* Dollar index up for sixth straight session
* Sterling briefly falls after BoE cuts growth forecast (Updates rates, comments to U.S. market open; changes dateline, previous LONDON)
NEW YORK, Feb 7 (Reuters) – The U.S. dollar edged higher against the euro on Thursday after the European Commission slashed its economic growth forecasts for the euro zone due to the expected impact of trade tensions and other challenges for the bloc’s largest countries.
In a quarterly economic forecast, the EU executive revised down its estimates for inflation in the 19-country currency bloc next year and also cut euro zone growth estimates for this year and next.
The euro was 0.08 percent lower against the greenback, on pace for its fourth session of losses.
It dropped earlier in the session after German industrial output unexpectedly fell in December.
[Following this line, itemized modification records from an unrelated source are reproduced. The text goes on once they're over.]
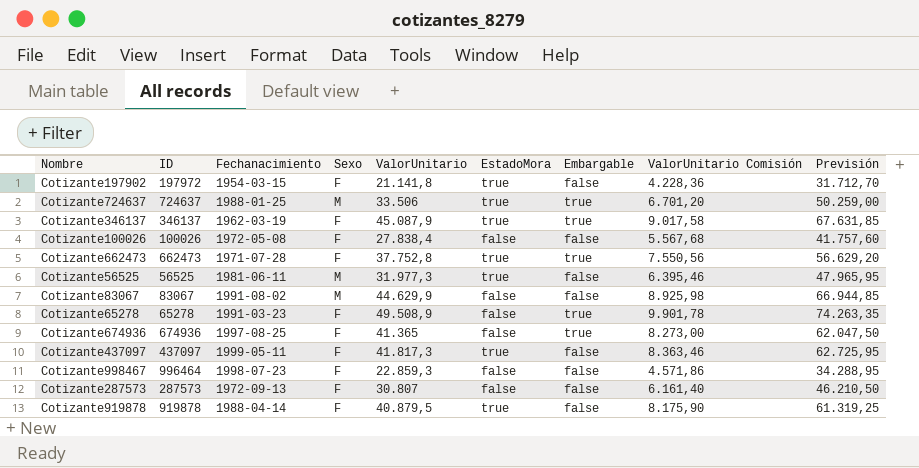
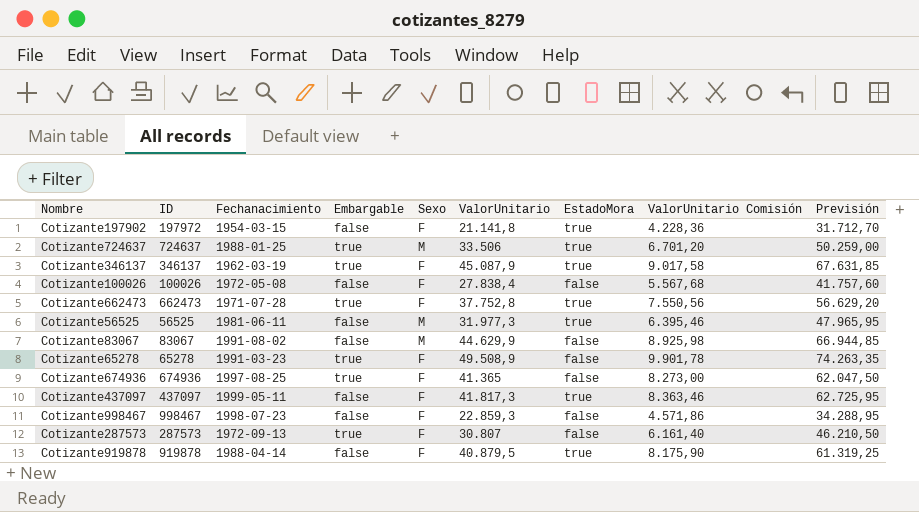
column Embargable | position: 7 -> 4
Cotizante998467 | ID: 996464 -> 998467
Cotizante287573 | Embargable: false -> true

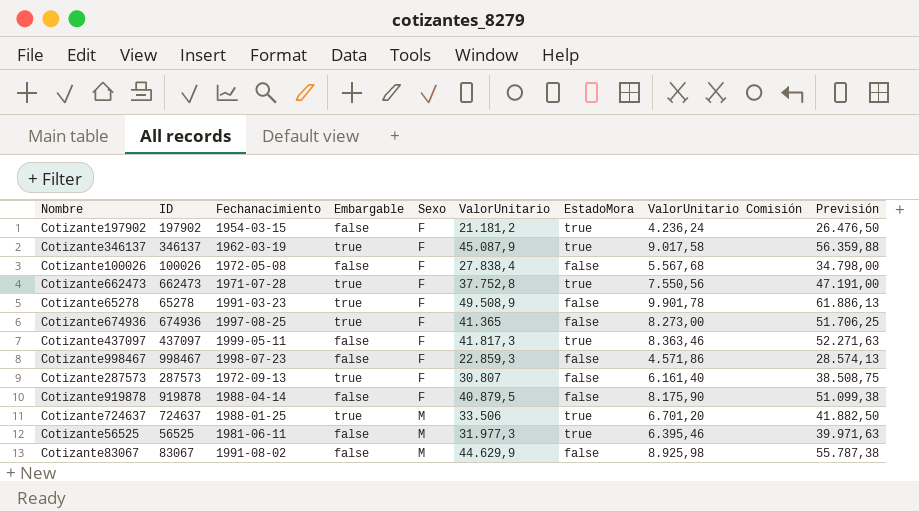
row order: none -> Sexo ascending
column Previsión | formula: [ValorUnitario] * 1,5 -> [ValorUnitario] * 1,25
Cotizante197902 | ID: 197972 -> 197902
Cotizante197902 | ValorUnitario: 21.141,8 -> 21.181,2
Cotizante197902 | ValorUnitario Comisión: 4.228,36 -> 4.236,24
Cotizante919878 | EstadoMora: true -> false

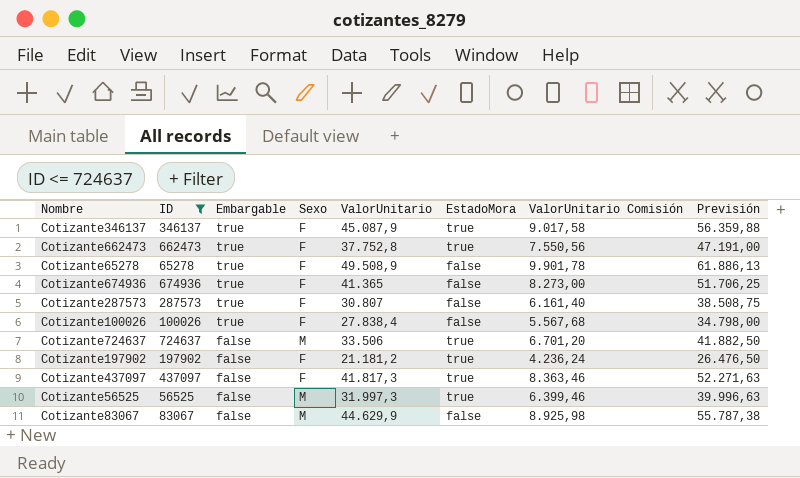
filter: none -> ID <= 724637
row order: Sexo ascending -> Embargable descending
column Fechanacimiento | position: 3 -> none
Cotizante100026 | Embargable: false -> true
Cotizante724637 | Embargable: true -> false
Cotizante56525 | ValorUnitario: 31.977,3 -> 31.997,3
Cotizante56525 | ValorUnitario Comisión: 6.395,46 -> 6.399,46
Cotizante56525 | Previsión: 39.971,63 -> 39.996,63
Global trade tensions and growing public debt are hastening a slowdown in the largest countries of the bloc, complicating the European Central Bank’s plans for an interest rate hike this year and weakening the single currency.
“The report is just basically outlining what everybody now is very well aware of, that there is a marked slowdown,” said Alfonso Esparza, senior currency analyst at OANDA in Toronto.
“Everything is sort of compounding in this narrative that the central bank will probably not do anything for the rest of the year,” he said.
The dollar index, which tracks the greenback versus the euro, yen, British pound and three other currencies, was up 0.04 percent at 96.433, on pace for its sixth session of gains.
The dollar’s gains come despite the Federal Reserve’s dovish shift on interest rates last week.
“When analyzing a currencys exchange rate, it should be relative to a peer. So far it seems none of these peers have a competitive advantage, making the dollar the less unloved currency,” Hussein Sayed, strategist at forex broker FXTM said in a note.
The number of Americans filing applications for unemployment benefits dropped from near a 1-1/2-year high last week, pointing to sustained labor market strength that should continue to underpin the U.S. economy.
Elsewhere, the Australian dollar steadied on Thursday, a day after Australia’s central bank’s signaled a shift from its long-standing tightening bias and sent the Aussie down 1.8 percent.
Sterling briefly fell more than half a percent before recovering its losses and rising toward $1.30 in volatile trade after the Bank of England said Britain faced its weakest economic growth in a decade due to uncertainty over Brexit.
The Canadian dollar weakened to its lowest in more than one week against the greenback amid fears of a global slowdown and ahead of domestic jobs data on Friday.